Hydrogen Fluoride Boosts Process Speed and Purity

Magnesium alloys that can dissolve in the human body (bioresorbable) are now of great interest to implantologists because they do not require repeated operations to extract them.

“But the problem with all bioresorbable magnesium alloys is that they dissolve too quickly, and it is quite difficult to regulate the resorption rate, and we have to do this because there are different tasks for which these alloys are used,” says Evgeny Merson, head of the Precision Microscopy Laboratory at the Research Institute of Progressive Technologies (RIPT) of TSU. “For example, it is one thing when there is a screw screwed into bone, but it is quite another thing when there is a plate in contact with soft tissues. The dissolution rate will be different because there is practically no fluid circulation in the bone; there is only ion exchange there, while in soft tissues the circulation is more intense and the environment is more aggressive. That is why the whole world is now working on learning how to control the dissolution rate of magnesium implants.”

Different approaches are used: chemical composition is changed, microstructure is varied, and various surface treatments are applied, for example, the application of protective coatings. Researchers of the TSU RIPT decided to treat magnesium alloy with hydrofluoric acid (a solution of hydrogen fluoride (HF) in water) and got a triple positive effect.

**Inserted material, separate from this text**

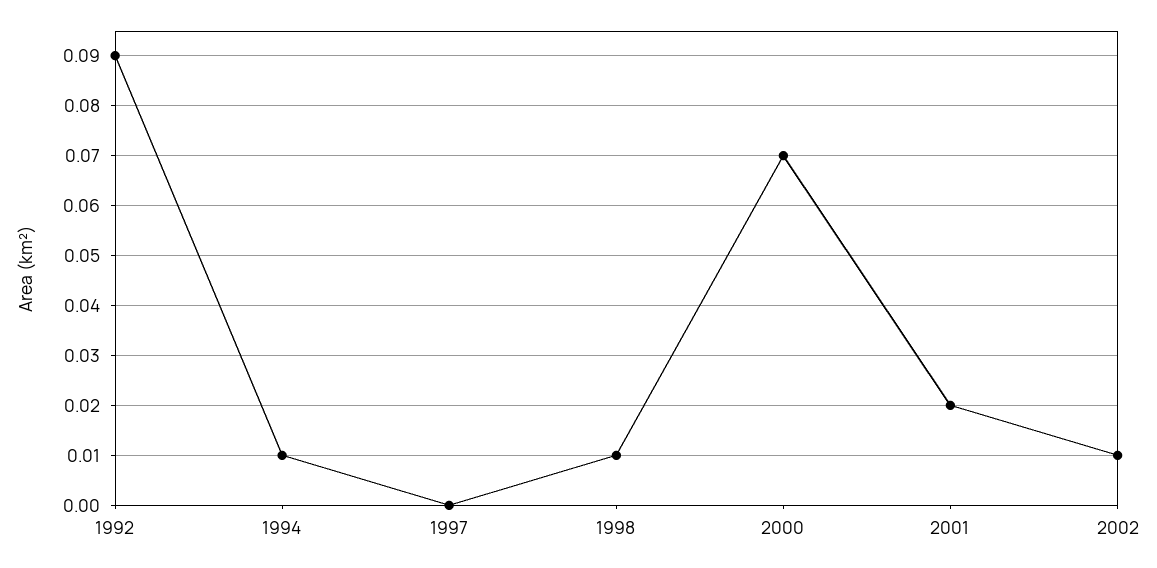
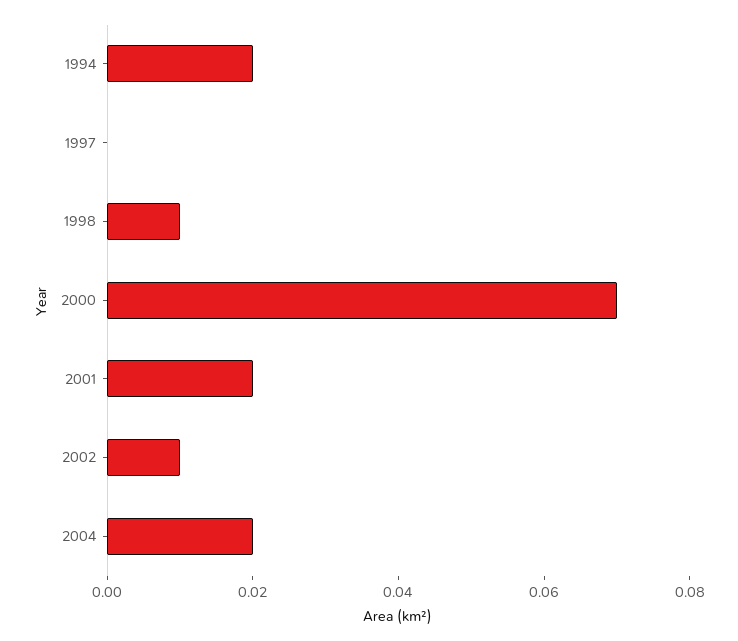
1992: 0.09 -> none
1994: 0.01 -> 0.02
2004: none -> 0.02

“We found that various contaminants, such as cutter fragments, remain on the surface of the samples after turning, which accelerates corrosion. Secondary phase particles also accelerate it. What does that mean? For example, our alloy consists of magnesium, zinc, and calcium. The alpha phase is the crystal lattice of magnesium with zinc and calcium atoms embedded in it, and there are also secondary phase particles, which have a different chemical composition and, as a rule, a more positive electrode potential compared to the alpha matrix. Thus, being in an electrically conductive medium, for example, in any water-salt solution, including human blood plasma, they create a galvanic pair and are able to increase the dissolution rate of the alpha phase. Hydrofluoric acid dissolves both cutter metal fragments and secondary phase particles, thus slowing down the corrosion rate of magnesium alloy,” said Evgeny Merson.

He recalled that TSU is preparing to launch the production of bioresorbable implants made of magnesium; they will be produced on lathes with the use of cutters, which will inevitably leave steel particles on the surface of the products.

“Our method is technologically advanced; it allows us to process a large number of products at one time. You cut the screws, hold them for 15 minutes in a bath of acid, and that's it. They are processed, there are no contaminants on them, the corrosion rate is reduced,” the scientist emphasized.

In addition, the interaction of magnesium with hydrogen fluoride on the surface of the sample creates a thin layer of magnesium fluoride, a film that is poorly soluble in water-salt solutions.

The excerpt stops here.